Inquiet, Stanislas se sentait fatigué après une bronchite soignée par un confrère avec une céphalosporine de troisième génération. Pour accélérer sa guérison, il avait décidé de s’injecter lui-même de la ceftriaxone à raison de 3 grammes par jour pendant cinq jours. Il pensait que ses anomalies biologiques étaient liées à cette auto-administration.
Après un bilan rassurant, il a été confirmé que la bisalbuminémie détectée était effectivement liée à ces fortes doses de céphalosporine. Un contrôle biologique un mois plus tard a montré une normalisation complète de l’électrophorèse.
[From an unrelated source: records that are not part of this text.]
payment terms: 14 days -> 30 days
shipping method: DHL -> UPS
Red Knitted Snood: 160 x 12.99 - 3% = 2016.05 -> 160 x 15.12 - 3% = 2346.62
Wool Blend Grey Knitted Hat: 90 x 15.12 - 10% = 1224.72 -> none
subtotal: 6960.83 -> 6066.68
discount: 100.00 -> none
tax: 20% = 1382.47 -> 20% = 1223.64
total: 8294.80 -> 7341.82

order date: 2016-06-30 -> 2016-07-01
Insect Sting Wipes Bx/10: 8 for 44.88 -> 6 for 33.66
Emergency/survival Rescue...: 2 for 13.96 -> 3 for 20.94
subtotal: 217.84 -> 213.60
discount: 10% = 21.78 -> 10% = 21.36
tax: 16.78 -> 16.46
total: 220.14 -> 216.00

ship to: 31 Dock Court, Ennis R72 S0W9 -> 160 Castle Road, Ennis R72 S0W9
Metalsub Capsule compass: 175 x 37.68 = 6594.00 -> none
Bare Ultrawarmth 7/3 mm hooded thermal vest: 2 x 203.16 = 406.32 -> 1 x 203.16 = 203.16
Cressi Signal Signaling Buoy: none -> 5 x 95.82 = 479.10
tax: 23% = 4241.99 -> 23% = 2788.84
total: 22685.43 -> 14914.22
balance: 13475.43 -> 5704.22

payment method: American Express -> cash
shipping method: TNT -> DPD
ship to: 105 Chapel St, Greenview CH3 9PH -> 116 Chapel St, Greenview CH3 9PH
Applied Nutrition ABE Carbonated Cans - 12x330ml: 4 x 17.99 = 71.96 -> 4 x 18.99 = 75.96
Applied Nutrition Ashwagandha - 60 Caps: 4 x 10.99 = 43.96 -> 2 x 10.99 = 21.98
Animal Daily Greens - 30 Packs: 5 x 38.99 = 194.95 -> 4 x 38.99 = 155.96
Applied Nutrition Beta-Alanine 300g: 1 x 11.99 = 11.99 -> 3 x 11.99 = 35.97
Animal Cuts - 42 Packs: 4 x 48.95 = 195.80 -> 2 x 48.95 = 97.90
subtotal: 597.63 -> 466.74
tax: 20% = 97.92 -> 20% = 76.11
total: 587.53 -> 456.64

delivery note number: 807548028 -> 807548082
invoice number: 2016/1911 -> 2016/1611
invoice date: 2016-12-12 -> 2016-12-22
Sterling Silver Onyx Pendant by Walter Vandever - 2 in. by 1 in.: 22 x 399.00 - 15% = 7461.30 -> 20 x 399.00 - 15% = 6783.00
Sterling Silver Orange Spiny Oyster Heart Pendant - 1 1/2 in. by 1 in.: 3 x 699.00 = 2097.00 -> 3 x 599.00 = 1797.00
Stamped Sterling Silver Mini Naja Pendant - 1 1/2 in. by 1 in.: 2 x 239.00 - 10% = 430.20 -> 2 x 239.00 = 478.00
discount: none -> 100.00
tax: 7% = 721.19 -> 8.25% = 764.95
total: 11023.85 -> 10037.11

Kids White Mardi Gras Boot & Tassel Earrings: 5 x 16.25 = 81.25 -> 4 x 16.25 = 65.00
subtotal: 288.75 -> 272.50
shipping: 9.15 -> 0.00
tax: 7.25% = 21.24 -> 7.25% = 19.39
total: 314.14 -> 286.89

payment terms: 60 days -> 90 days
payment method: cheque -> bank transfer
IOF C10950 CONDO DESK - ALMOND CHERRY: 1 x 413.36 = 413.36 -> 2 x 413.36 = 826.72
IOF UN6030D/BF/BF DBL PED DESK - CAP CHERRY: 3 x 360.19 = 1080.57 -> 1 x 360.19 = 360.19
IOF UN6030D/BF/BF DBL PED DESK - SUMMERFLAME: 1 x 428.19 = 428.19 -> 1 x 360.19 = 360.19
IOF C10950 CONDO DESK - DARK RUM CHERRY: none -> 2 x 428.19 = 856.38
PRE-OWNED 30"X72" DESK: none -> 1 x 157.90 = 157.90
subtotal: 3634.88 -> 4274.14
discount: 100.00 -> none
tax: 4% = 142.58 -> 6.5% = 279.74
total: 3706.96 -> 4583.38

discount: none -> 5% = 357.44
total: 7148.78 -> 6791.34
La bisalbuminémie : une dysprotéinémie rare
Décrite pour la première fois en 1955 par Scheurlen, la bisalbuminémie est une anomalie observée lors de l’électrophorèse des protéines. Cette dysprotéinémie reste rare, avec une prévalence estimée entre 0,003 % et 0,1 %.
L’incidence varie selon les populations : elle se situe entre 1 pour 1 000 et 1 pour 10 000 chez les caucasiens et les asiatiques, tandis qu’elle atteint environ 1 % chez les Amérindiens.
Cette anomalie est aujourd’hui plus fréquemment détectée grâce au passage de l’électrophorèse sur gel d’agarose à une technique plus sensible, l’électrophorèse capillaire.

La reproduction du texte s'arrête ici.